Wow, you must be very proud of her. I admire her heart for service and her patriotism. My two boys talk occasionally about joining up. There are several men and women in my church who served in the military (in all the branches) and I told my boys that I will support whatever choice they make, but it needs to be an informed choice (sounds like what you are doing)...I told them who to talk to and to ask those men and women to give them the full story...what they'd do the same or what they'd do differently. I hope your daughter gets to do something that she enjoys and gives her a sense of purpose beyond herself!
My son is planning on the Air Force. I grew up military and have been a military daughter and spouse (ex was in the Navy), and will soon be a military mother. My dad retired from the Army after 22 years. I suggest her talking to each recruiter, let them know that you don't want any of the BS, just the facts. Have them really explain what happens at bootcamp and make sure they put things in writing. After talking to the recuriter, I suggest doing some research. The military isn't for everyone nor is a particular branch of the military. Some people have good experiences in one branch and others can tell you their bad experiences. A person needs to go into it with the right attitude. She needs to understand that once she signs up, she is in for the duration of her of her enlistment. If she goes into one thing and does not like it, usually after a year she can change her MOS. I found with talking to the recuriters that letting them know that I came from a military back ground and didn't want any BS helped. Also make sure you ask lots of questions. I wish her well in whatever she chooses to do!
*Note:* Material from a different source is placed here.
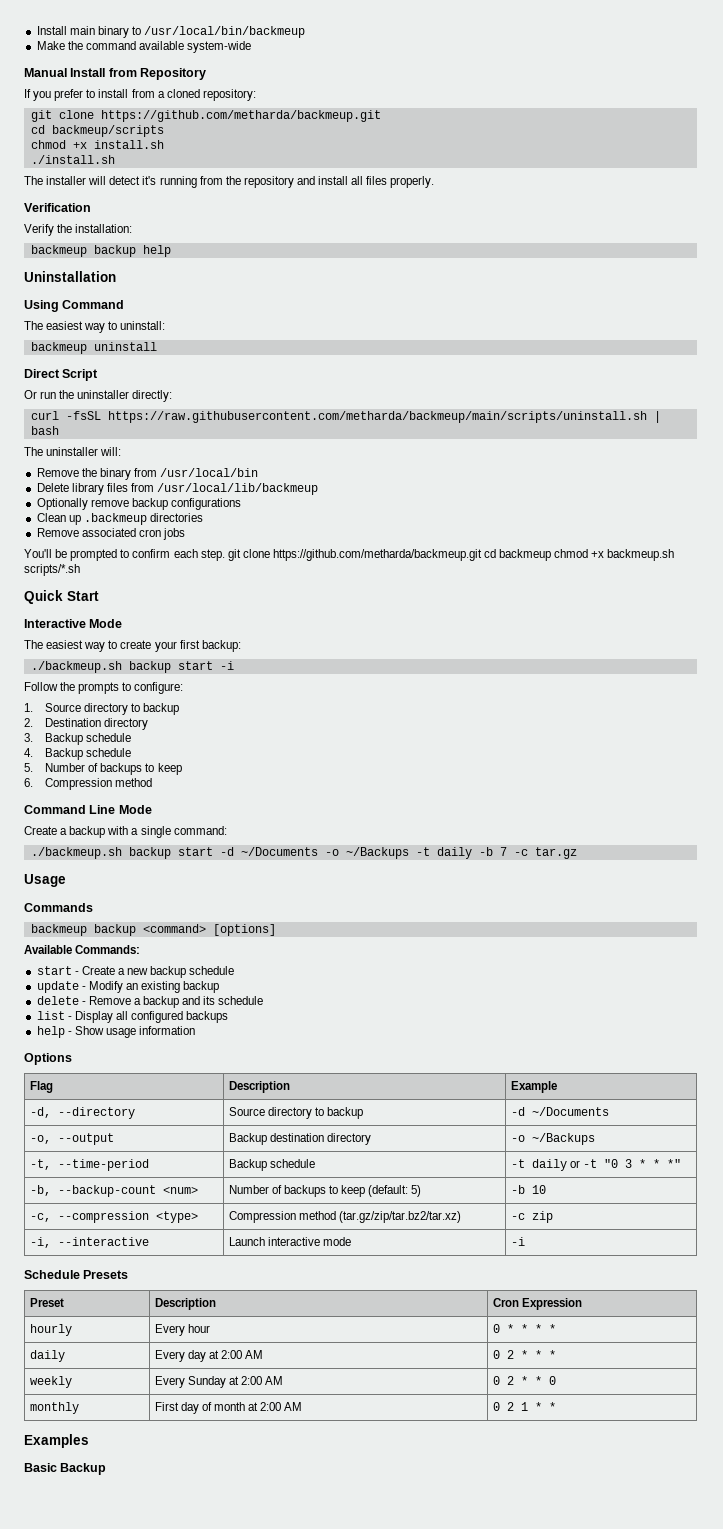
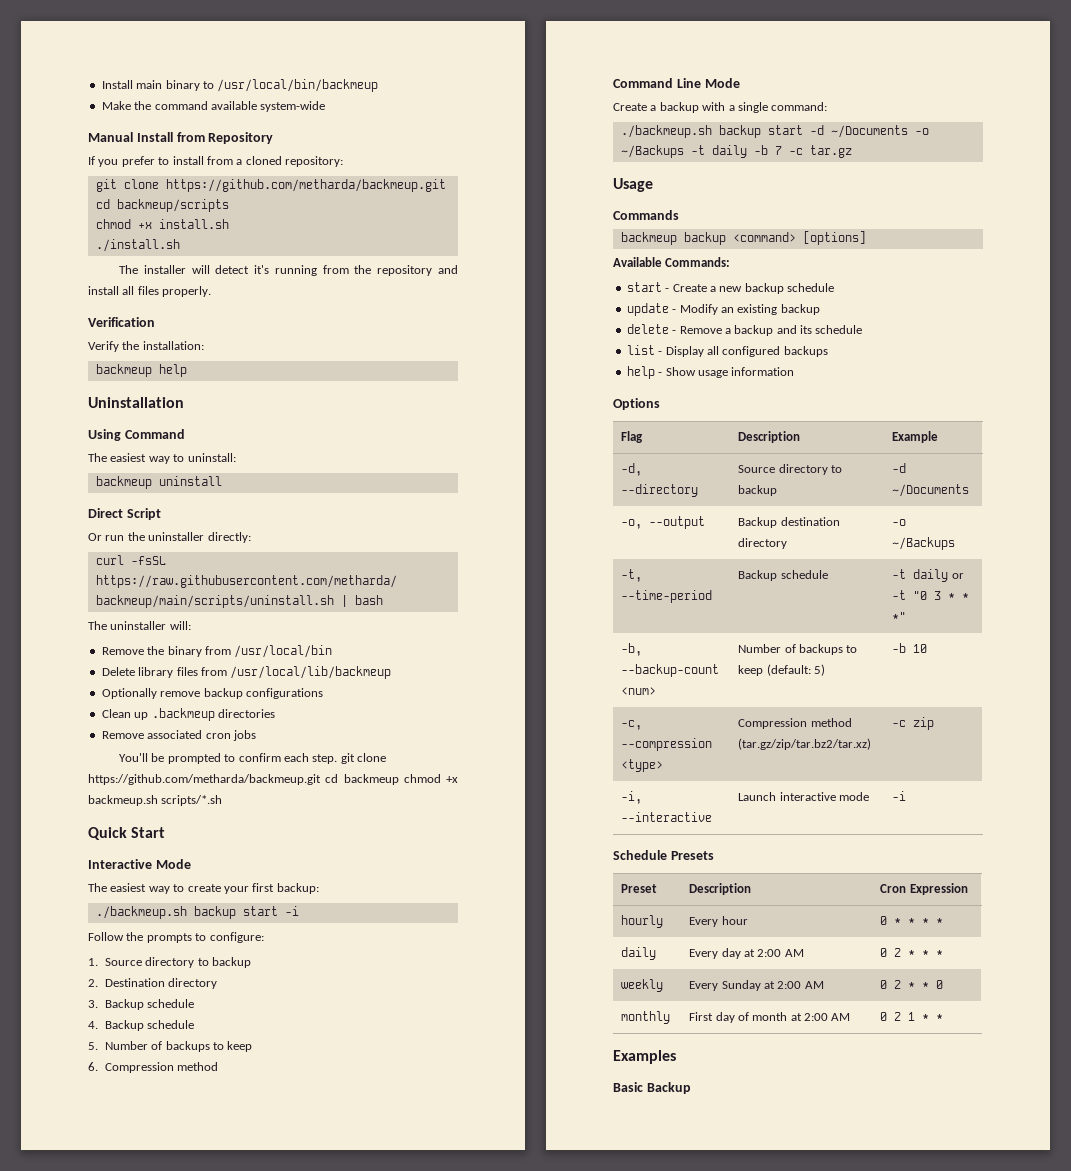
- backmeup backup help
+ backmeup help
I wish her much success. My own experience is not recent enough to be very helpful, I'm afraid, but I will say that through my military service, I traveled, met people, made good friends, and was able to get an education; and of course, met my husband with whom I shared 41 great years, many of those as an Army wife. You already know what to do - have her talk with people with a variety of experiences, including all the recruiters, and bear in mind that each one is going to cast their own branch of service in the best light. And, I can't stress enough, if they make any promises, get it in writing. Best of luck to your daughter.
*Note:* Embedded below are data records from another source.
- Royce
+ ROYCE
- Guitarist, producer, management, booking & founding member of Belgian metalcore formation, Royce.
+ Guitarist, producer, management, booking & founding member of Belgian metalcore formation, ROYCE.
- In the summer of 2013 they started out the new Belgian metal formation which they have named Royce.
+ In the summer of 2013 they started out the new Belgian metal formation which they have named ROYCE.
I come from a military family. My father was Air Force, I served 4 years in the Navy and 2 in the Army, and I've had a lot of other family members that have served. If your daughter wants to serve, she should look into a job that she has an interest in whether it's language, science, health, etc. I worked on aircraft electronics for the Navy, my step son worked on nuclear reactors, and my father was a military policeman. There are lots of jobs available for her to learn based on her interest and aptitude. If she has any questions, I'll be happy to talk to her, just drop me a pm. Mike
I was in the Navy, and I would tell anyone looking to join to look at the Navy. Good luck with any choice she makes
My husband and I both joined the Army after high school. It was 20 years ago and not as much was going on in the world. I loved it. It was the best thing for me, helped me mature, prepared me for the real world, while taking care of me at the same time. We got to travel and see the world. I miss the 'big family' feel of being in the Army. I would be nervous now with all the conflicts/wars etc going on.